Set down every line of the data exactly, skipping the pictures.
------------
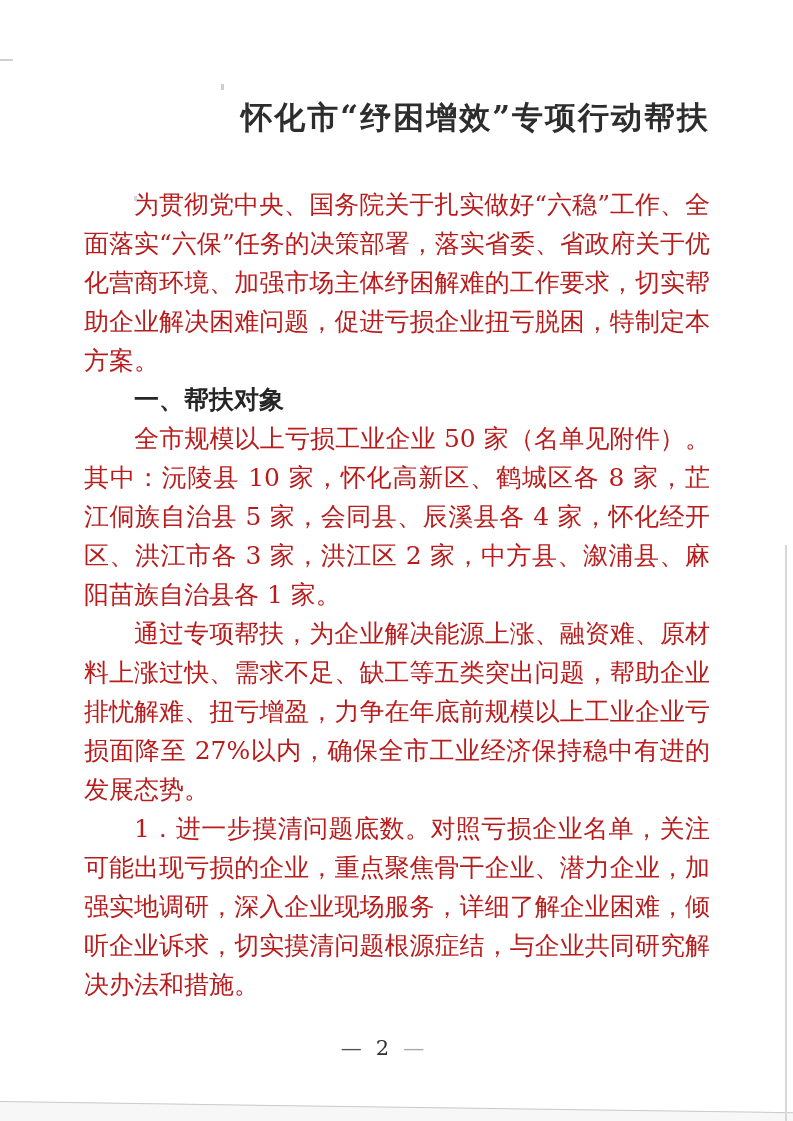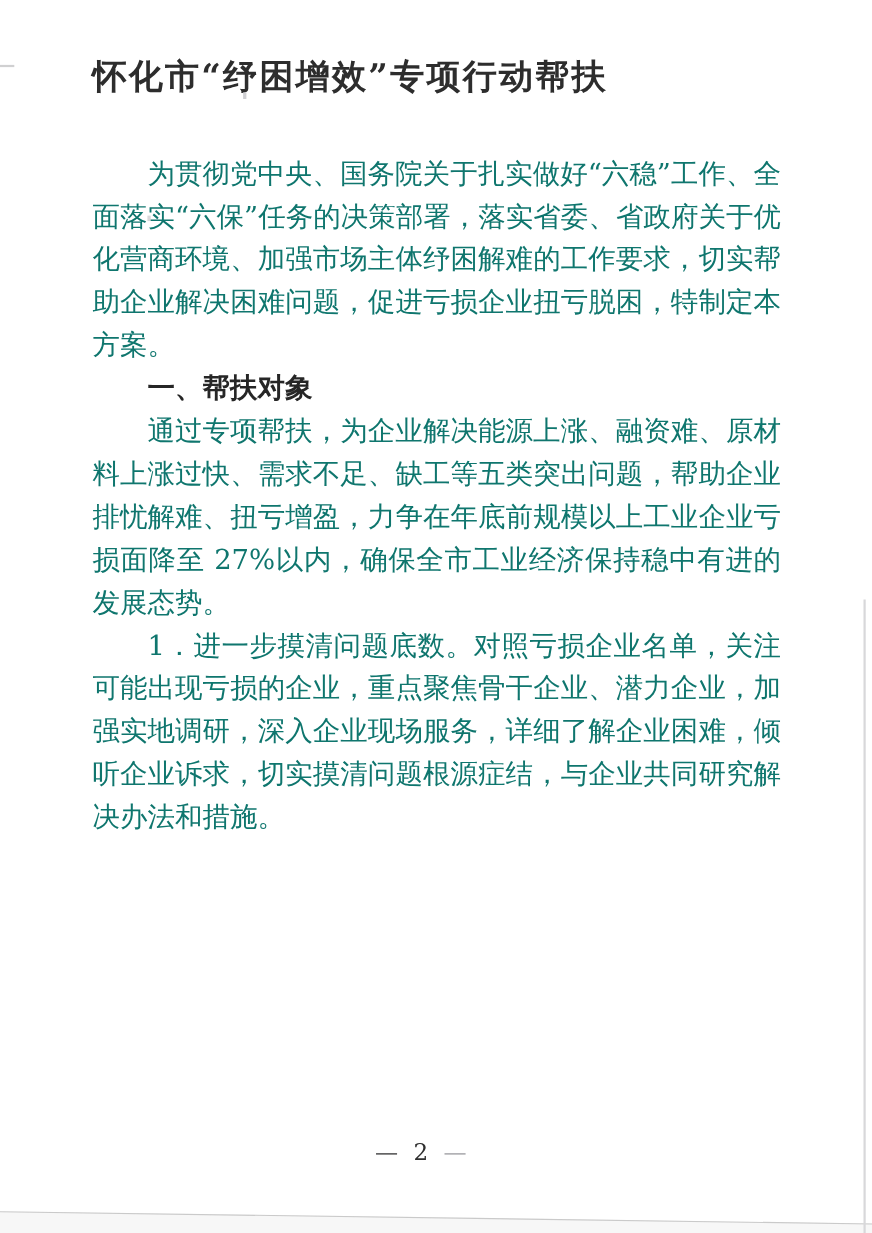--- a/index.html
+++ b/index.html
@@ -14,38 +14,38 @@
     background: #ffffff;
     overflow: hidden;
     color: #2b2b2b;
   }
   .doc {
     position: absolute;
     left: 84px; top: 0;
     width: 626px;
   }
   .doc-title {
-    margin-top: 48px;
-    text-align: left;
+    margin-top: 95px;
+    text-align: right;
     font-weight: bold;
     font-size: 31px;
     line-height: 45px;
     color: #2d2d2d;
     letter-spacing: 2px;
   }
   .doc-title .line2 {
     letter-spacing: 9px;
   }
   .para {
     margin: 0;
     font-size: 25px;
     line-height: 39px;
     text-align: justify;
     text-indent: 2em;
-    color: #0f766e;
+    color: #b91c1c;
     letter-spacing: 0px;
   }
   .intro { margin-top: 45px; }
   .sec-heading {
     margin: 0;
     font-family: "DejaVu Sans", "Liberation Sans", sans-serif;
     font-weight: bold;
     font-size: 25px;
     line-height: 39px;
     text-indent: 2em;
@@ -95,20 +95,21 @@
 
   <div class="doc">
 
     <div class="doc-title">
       <div class="line1">怀化市“纾困增效”专项行动帮扶</div>
     </div>
 
     <p class="para intro">为贯彻党中央、国务院关于扎实做好“六稳”工作、全面落实“六保”任务的决策部署，落实省委、省政府关于优化营商环境、加强市场主体纾困解难的工作要求，切实帮助企业解决困难问题，促进亏损企业扭亏脱困，特制定本方案。</p>
 
     <h3 class="sec-heading">一、帮扶对象</h3>
+    <p class="para">全市规模以上亏损工业企业 50 家（名单见附件）。其中：沅陵县 10 家，怀化高新区、鹤城区各 8 家，芷江侗族自治县 5 家，会同县、辰溪县各 4 家，怀化经开区、洪江市各 3 家，洪江区 2 家，中方县、溆浦县、麻阳苗族自治县各 1 家。</p>
 
     <p class="para">通过专项帮扶，为企业解决能源上涨、融资难、原材料上涨过快、需求不足、缺工等五类突出问题，帮助企业排忧解难、扭亏增盈，力争在年底前规模以上工业企业亏损面降至 27%以内，确保全市工业经济保持稳中有进的发展态势。</p>
 
     <p class="para">1．进一步摸清问题底数。对照亏损企业名单，关注可能出现亏损的企业，重点聚焦骨干企业、潜力企业，加强实地调研，深入企业现场服务，详细了解企业困难，倾听企业诉求，切实摸清问题根源症结，与企业共同研究解决办法和措施。</p>
 
   </div>
 
   <div class="footer">
     <span class="dash-left">—</span><span class="page-num">2</span><span class="dash-right">—</span>
   </div>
------------
Result of the task »
--- a/index.html
+++ b/index.html
@@ -14,38 +14,38 @@
     background: #ffffff;
     overflow: hidden;
     color: #2b2b2b;
   }
   .doc {
     position: absolute;
     left: 84px; top: 0;
     width: 626px;
   }
   .doc-title {
-    margin-top: 48px;
-    text-align: left;
+    margin-top: 95px;
+    text-align: right;
     font-weight: bold;
     font-size: 31px;
     line-height: 45px;
     color: #2d2d2d;
     letter-spacing: 2px;
   }
   .doc-title .line2 {
     letter-spacing: 9px;
   }
   .para {
     margin: 0;
     font-size: 25px;
     line-height: 39px;
     text-align: justify;
     text-indent: 2em;
-    color: #0f766e;
+    color: #b91c1c;
     letter-spacing: 0px;
   }
   .intro { margin-top: 45px; }
   .sec-heading {
     margin: 0;
     font-family: "DejaVu Sans", "Liberation Sans", sans-serif;
     font-weight: bold;
     font-size: 25px;
     line-height: 39px;
     text-indent: 2em;
@@ -95,20 +95,21 @@
 
   <div class="doc">
 
     <div class="doc-title">
       <div class="line1">怀化市“纾困增效”专项行动帮扶</div>
     </div>
 
     <p class="para intro">为贯彻党中央、国务院关于扎实做好“六稳”工作、全面落实“六保”任务的决策部署，落实省委、省政府关于优化营商环境、加强市场主体纾困解难的工作要求，切实帮助企业解决困难问题，促进亏损企业扭亏脱困，特制定本方案。</p>
 
     <h3 class="sec-heading">一、帮扶对象</h3>
+    <p class="para">全市规模以上亏损工业企业 50 家（名单见附件）。其中：沅陵县 10 家，怀化高新区、鹤城区各 8 家，芷江侗族自治县 5 家，会同县、辰溪县各 4 家，怀化经开区、洪江市各 3 家，洪江区 2 家，中方县、溆浦县、麻阳苗族自治县各 1 家。</p>
 
     <p class="para">通过专项帮扶，为企业解决能源上涨、融资难、原材料上涨过快、需求不足、缺工等五类突出问题，帮助企业排忧解难、扭亏增盈，力争在年底前规模以上工业企业亏损面降至 27%以内，确保全市工业经济保持稳中有进的发展态势。</p>
 
     <p class="para">1．进一步摸清问题底数。对照亏损企业名单，关注可能出现亏损的企业，重点聚焦骨干企业、潜力企业，加强实地调研，深入企业现场服务，详细了解企业困难，倾听企业诉求，切实摸清问题根源症结，与企业共同研究解决办法和措施。</p>
 
   </div>
 
   <div class="footer">
     <span class="dash-left">—</span><span class="page-num">2</span><span class="dash-right">—</span>
   </div>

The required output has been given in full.